Listen 0:59The Germantown Jewish Centre is considering changing its open-door policy during services.
Protocol requiring doors to stay locked during school hours may also become rule for other events. Armed off-duty police officers hired as security for the High Holy Days of Rosh Hashanah and Yom Kippur may find more work securing other services.
“This is on a different level for us,” said Adam Zeff, rabbi of GJC in Northwest Philadelphia. “We’re thinking about it differently now with more urgency and more worry.”
The centre is in company with synagogues across the nation, who are shaken after Robert Bowers allegedly entered Tree of Life synagogue in Pittsburgh’s Squirrel Hill neighborhood and began shooting at a group of worshipers, killing 11 people and wounding six. Four were police officers.
With Bowers, 46, in custody, and the lives of those lost being mourned, Jewish leaders are left grappling with what it means to be open and welcoming, yet secure.
“It is a sad and unfortunate necessity,” said Rabbi Deborah Glanzberg-Krainin, chief program and strategy officer at the Jewish Federation of Greater Philadelphia.
“As a religious community, we can’t completely shut down,” she said. “We have to have open tents and at the same time, we have to take care of everybody, both the Jewish people and the people that come into our houses of worship who may not be Jewish.”
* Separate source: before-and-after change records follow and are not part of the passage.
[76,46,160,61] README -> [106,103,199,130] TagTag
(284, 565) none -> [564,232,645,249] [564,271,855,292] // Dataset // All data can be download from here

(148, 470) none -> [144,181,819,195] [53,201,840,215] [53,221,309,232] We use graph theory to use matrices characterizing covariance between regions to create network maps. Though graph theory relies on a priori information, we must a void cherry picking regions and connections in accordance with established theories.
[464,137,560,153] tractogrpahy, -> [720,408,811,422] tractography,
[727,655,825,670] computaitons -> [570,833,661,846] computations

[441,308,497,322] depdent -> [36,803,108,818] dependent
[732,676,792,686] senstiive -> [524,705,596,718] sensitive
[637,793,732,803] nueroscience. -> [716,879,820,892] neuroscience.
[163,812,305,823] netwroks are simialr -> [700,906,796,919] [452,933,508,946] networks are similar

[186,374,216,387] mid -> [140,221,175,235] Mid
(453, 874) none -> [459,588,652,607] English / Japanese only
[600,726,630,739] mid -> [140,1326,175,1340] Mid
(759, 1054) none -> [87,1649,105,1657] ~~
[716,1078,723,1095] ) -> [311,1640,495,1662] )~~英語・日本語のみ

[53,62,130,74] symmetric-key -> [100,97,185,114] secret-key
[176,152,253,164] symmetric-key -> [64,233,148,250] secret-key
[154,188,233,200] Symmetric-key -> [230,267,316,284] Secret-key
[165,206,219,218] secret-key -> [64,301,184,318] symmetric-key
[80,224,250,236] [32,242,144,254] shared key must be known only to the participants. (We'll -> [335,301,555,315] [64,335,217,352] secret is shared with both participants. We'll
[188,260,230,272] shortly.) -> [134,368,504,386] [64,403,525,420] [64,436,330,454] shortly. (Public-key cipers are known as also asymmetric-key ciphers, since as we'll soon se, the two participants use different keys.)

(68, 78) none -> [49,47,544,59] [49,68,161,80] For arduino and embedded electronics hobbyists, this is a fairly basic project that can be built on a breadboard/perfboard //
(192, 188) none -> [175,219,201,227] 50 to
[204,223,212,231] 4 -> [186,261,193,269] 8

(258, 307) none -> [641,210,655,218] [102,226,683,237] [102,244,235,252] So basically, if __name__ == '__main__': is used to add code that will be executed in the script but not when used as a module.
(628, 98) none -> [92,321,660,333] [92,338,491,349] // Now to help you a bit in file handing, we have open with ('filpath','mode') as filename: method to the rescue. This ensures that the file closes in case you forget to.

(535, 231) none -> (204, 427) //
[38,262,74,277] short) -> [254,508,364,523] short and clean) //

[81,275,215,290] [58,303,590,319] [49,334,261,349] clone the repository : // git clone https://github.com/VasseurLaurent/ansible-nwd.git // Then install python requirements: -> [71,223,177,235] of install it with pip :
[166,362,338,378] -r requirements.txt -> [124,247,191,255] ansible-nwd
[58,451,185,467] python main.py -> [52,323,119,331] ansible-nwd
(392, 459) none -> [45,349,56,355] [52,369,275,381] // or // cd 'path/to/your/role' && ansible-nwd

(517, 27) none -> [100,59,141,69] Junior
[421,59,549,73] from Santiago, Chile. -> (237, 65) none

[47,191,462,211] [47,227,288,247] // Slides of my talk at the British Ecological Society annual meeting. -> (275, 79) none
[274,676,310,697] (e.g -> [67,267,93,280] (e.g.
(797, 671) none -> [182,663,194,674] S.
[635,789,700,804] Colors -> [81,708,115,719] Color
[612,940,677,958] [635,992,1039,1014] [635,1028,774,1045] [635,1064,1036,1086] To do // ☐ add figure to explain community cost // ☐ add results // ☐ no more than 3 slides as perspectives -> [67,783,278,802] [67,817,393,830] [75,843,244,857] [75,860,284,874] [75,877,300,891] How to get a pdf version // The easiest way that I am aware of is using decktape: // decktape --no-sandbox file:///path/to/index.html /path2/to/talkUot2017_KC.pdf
Bowers frequently posted anti-Semitic comments and memes on the Philadelphia-based “free speech” social networking site, Gab. After opening fire with an AR-15 rifle and other weapons during worship services inside Tree of Life Synagogue, he expressed hatred of Jews and later told police that “all these Jews need to die,” authorities said.
The shooting comes amid a rise in anti-Semitic incidents across the U.S.
An audit by the Anti-Defamation League found the number of assaults, harassment, and vandalism increased by 57 percent between 2016 and 2017, the widest single-year margin in almost four decades.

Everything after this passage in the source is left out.